Pull each line with the string "authors" from the entries.

[Web page edit records]
============
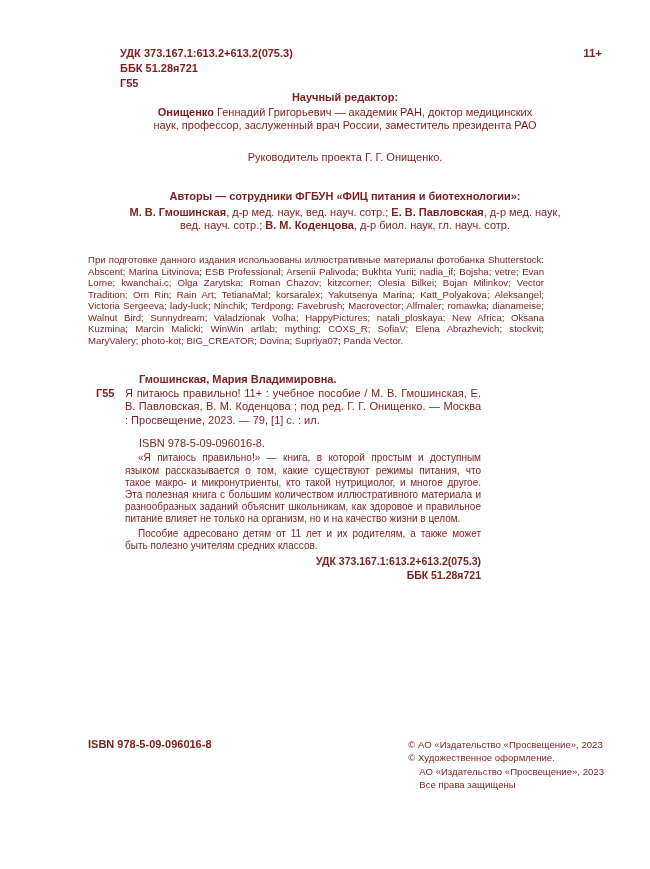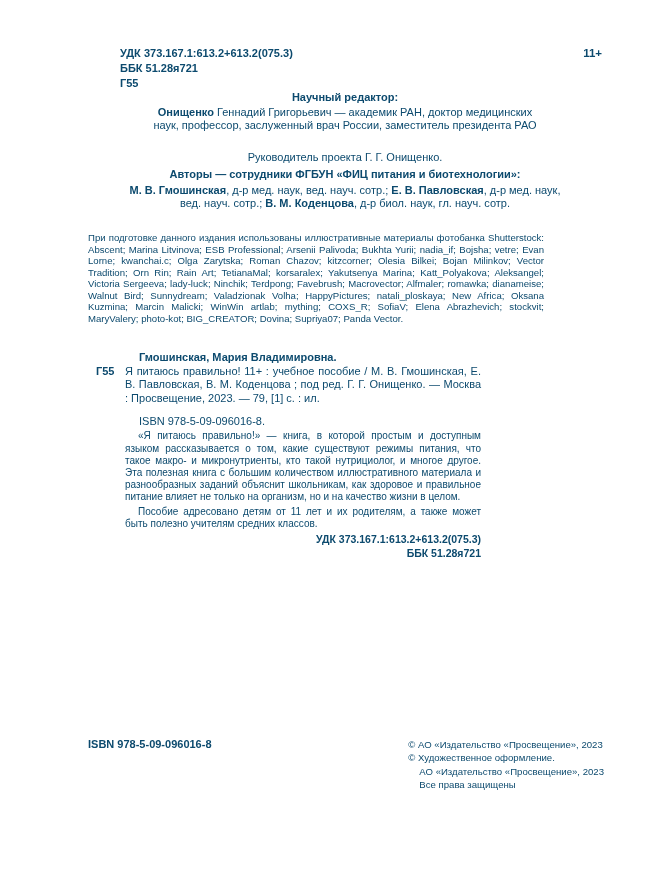--- a/index.html
+++ b/index.html
@@ -12,7 +12,7 @@
     box-sizing: border-box;
     padding: 46px 48px 0 88px;
     font-family: "Liberation Sans", sans-serif;
-    color: #0c4a6e;
+    color: #7f1d1d;
     overflow: hidden;
   }
   .header-row {

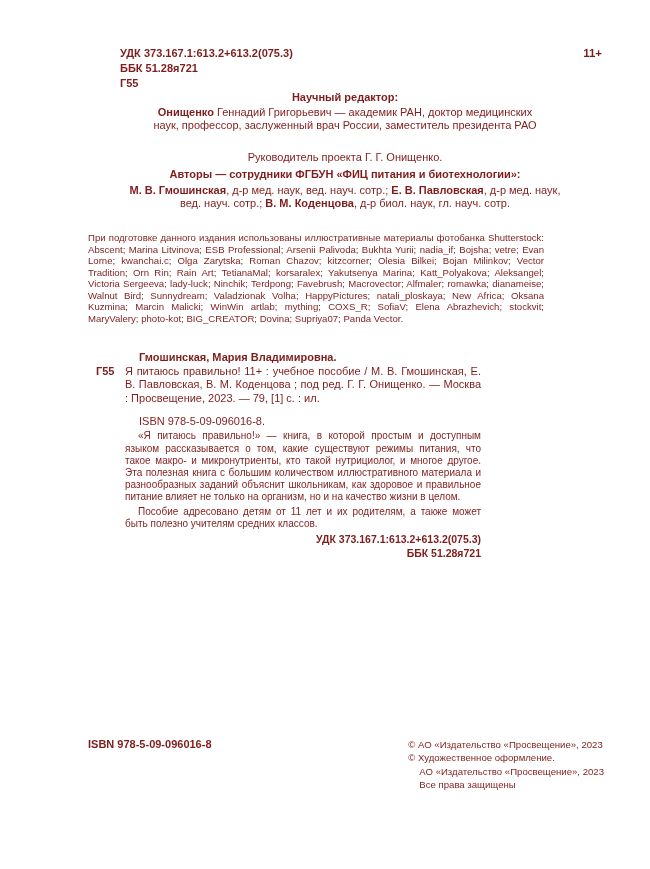--- a/index.html
+++ b/index.html
@@ -31,7 +31,7 @@
   .editor-heading { }
   .editor-para { margin: 2px auto 0; width: 392px; }
   .project-lead { margin-top: 18px; }
-  .authors-heading { margin-top: 4px; }
+  .authors-heading { margin-top: 26px; }
   .authors-para { margin: 2px auto 0; width: 446px; }
 
   .credits {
============
TASK ANSWER:
-  .authors-heading { margin-top: 4px; }
+  .authors-heading { margin-top: 26px; }
   .authors-para { margin: 2px auto 0; width: 446px; }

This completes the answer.